C. Kontext der Entscheidung

Die Kosten des Vaterschaftsfeststellungsverfahrens können nur einem Beteiligten (teilweise) auferlegt werden. Das FamFG enthält, anders als der frühere § 55b Abs. 1 FGG, keine ausdrückliche Regelung dazu, wer an dem postmortalen Vaterschaftsfeststellungsverfahren zu beteiligen ist. § 55b Abs. 1 FGG schrieb die Beteiligung der Kinder des Verstorbenen vor.
Das OLG Celle meint zu Recht, dass die Aufzählung der Beteiligten in § 172 FamFG nicht abschließend ist (BGH, Beschl. v. 28.07.2015 – XII ZB 671/14 Rn. 18 – NJW 2015, 2888) Auch sog. Mussbeteiligte i.S.v. § 7 Abs. 2 Nr. 1 FamFG sind hinzuzuziehen, wenn deren Recht durch das Verfahren unmittelbar betroffen wird (vgl. BT-Drs. 16/6308, S. 345). Nach gefestigter Rechtsprechung des BGH ergibt sich die unmittelbare Betroffenheit nicht aus der Beeinträchtigung der Erbenstellung des Beschwerdeführers (zuletzt BGH, Beschl. v. 18.01.2017 – XII ZB 544/15; BGH, Beschl. v. 28.07.2015 – XII ZB 671/14 Rn. 26 – FamRZ 2015, 1787). Sämtliche verwandtschaftlichen und rechtlichen Beziehungen zum Kind stellen sich für die Ehefrau nur als Reflex ihrer Ehe mit dem Kindesvater, für andere Kinder als Reflex der eigenen Abstammung dar. Weder das allgemeine Persönlichkeitsrecht oder die durch Art. 2 Abs. 1 GG geschützte allgemeine Handlungsfreiheit noch der in Art. 6 Abs. 1 GG verbriefte Schutz der Ehe vermitteln jedoch einen Schutz vor den wirtschaftlichen Folgen der Verwandtschaft, die auf verfassungsgemäßen Normen beruhen und nicht zu verfassungswidrigen Ergebnissen führen (vgl. BGH, Beschl. v. 28.07.2015 – XII ZB 671/14 Rn. 42 – FamRZ 2015, 1787). Es genügt für die Beschwerdebefugnis nicht, dass lediglich ideelle, soziale oder wirtschaftliche Interessen durch den Ausgang des Verfahrens berührt werden (BGH, Beschl. v. 04.06.2014 – XII ZB 353/13 Rn. 9 – FamRZ 2014, 1357).

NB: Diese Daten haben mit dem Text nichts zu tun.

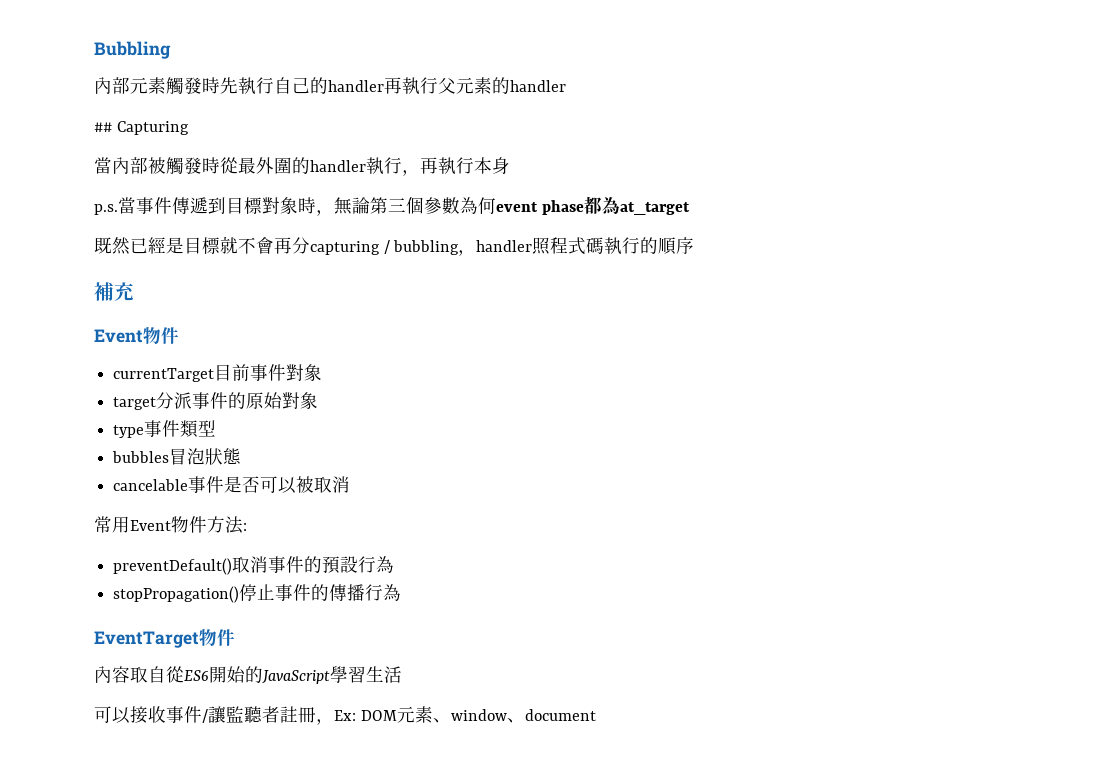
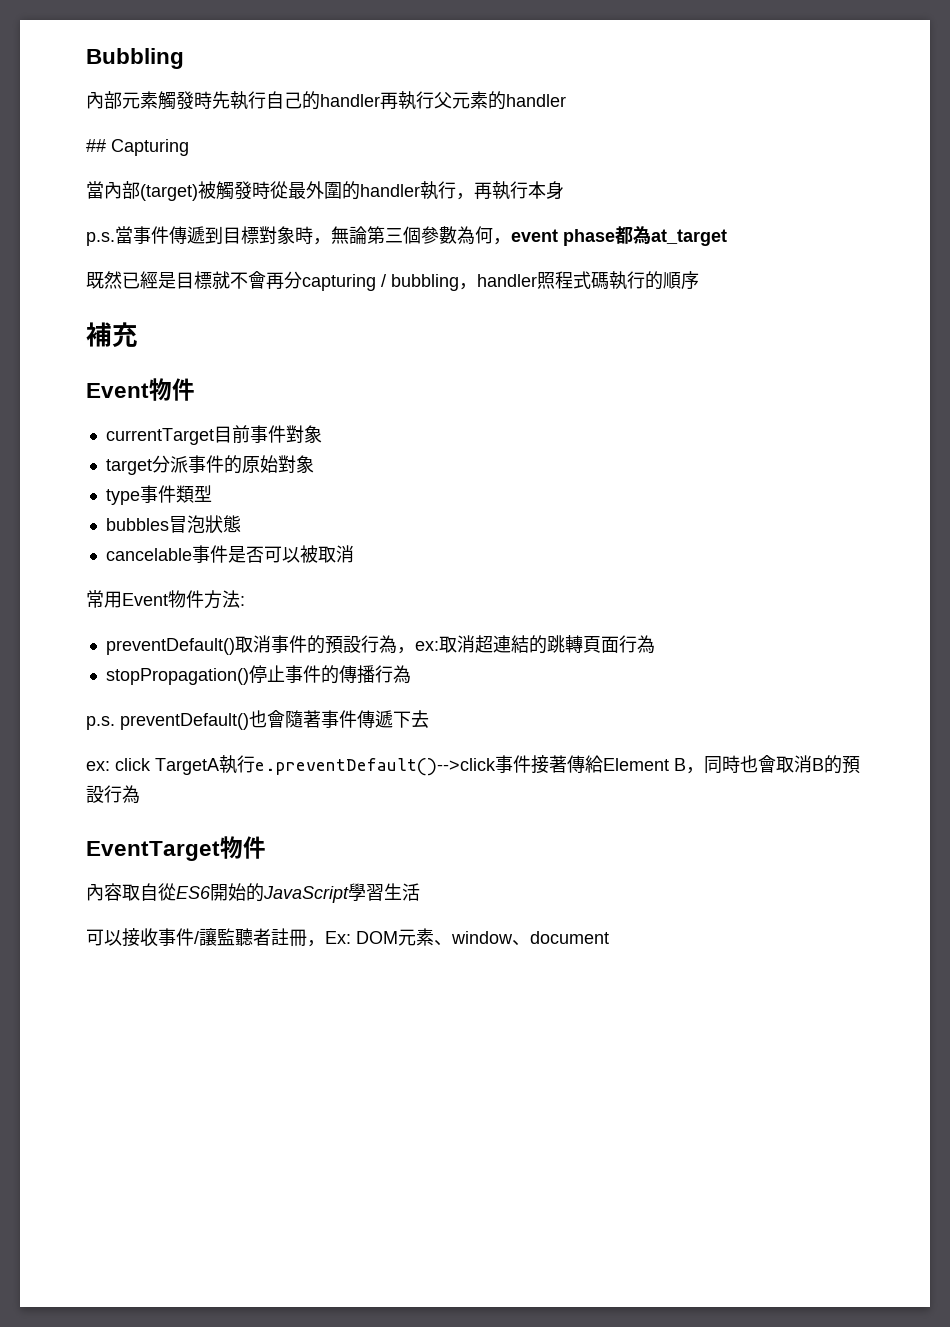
(148, 165) none -> [140,184,198,201] (target)
(496, 205) none -> [493,238,511,245] ，
(395, 564) none -> [396,635,655,654] ，ex:取消超連結的跳轉頁面行為
(402, 592) none -> [86,710,429,730] [86,755,860,776] [86,785,140,804] // p.s. preventDefault()也會隨著事件傳遞下去 // ex: click TargetA執行e.preventDefault()-->click事件接著傳給Element B，同時也會取消B的預設行為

Die unmittelbare Betroffenheit leitet das OLG Celle daher aus übergegangenen Recht des verstorbenen Vaters ab (mit Hinweis auf: Helms/Kieninger/Rittner, Abstammungsrecht in der Praxis, 2010, Rn. 255; Musielak/Borth, FamFG, 5. Aufl., § 172 Rn. 2, bzw. mit Verweis auf Schulte/Bunert/Weinreich/Schwonberg, FamFG, 5. Aufl., Rn. 36; Prütting/Helms, FamFG, 3. Aufl., Rn. 11, jeweils zu § 172, die jeweils § 55b FGG entsprechend anwenden wollen).
Eine entsprechende Anwendung von § 55b FGG a.F. dürfte abzulehnen sein, weil der Gesetzgeber keine Nachfolgeregelung geschaffen hat und daneben u.a. auch § 1600e BGB a.F. abgeschafft hat, da das postmortale Verfahren nicht mehr zivilprozessuale Streitigkeit ist und es keines Antragsgegners mehr bedarf (vgl. BT-Drs. 16/6308, S. 345). Ob das postmortale Persönlichkeitsrecht des Verstorbenen durch einen Angehörigen in diesem Verfahren geschützt werden muss und wie sich aus dem Persönlichkeitsrecht ein unmittelbares Recht des Angehörigen, dass zur Mussbeteiligung führen soll, ergeben soll, erscheint fraglich.
Einerseits tritt das postmortale Persönlichkeitsrecht des Verstorbenen regelmäßig hinter das Recht des Kindes auf Kenntnis der eigenen Abstammung zurück (BGH, Beschl. v. 29.10.2014 – XII ZB 20/14 Rn. 31 – FamRZ 2015, 39). Andererseits ist der Schutz der Persönlichkeit des Verstorbenen gegen ideelle Beeinträchtigungen eingeschränkt. Auch hat der Erbe das postmortale Persönlichkeitsrecht im Sinne des ausdrücklichen oder mutmaßlichen Willen des Verstorbenen (und nicht im eigenen Interesse) zu achten (so zuletzt OLG Karlsruhe, Beschl. v. 08.03.2017 – 2 UF 180/16). Schließlich erfordert das postmortale Persönlichkeitsrecht des Verstorbenen nicht, dass nächste Verwandte ein Abstammungsverfahren nach seinem Tod einleiten oder fortsetzen können (BGH, Beschl. v. 28.07.2015 – XII ZB 671/14 Rn. 44 – FamRZ 2015, 1787).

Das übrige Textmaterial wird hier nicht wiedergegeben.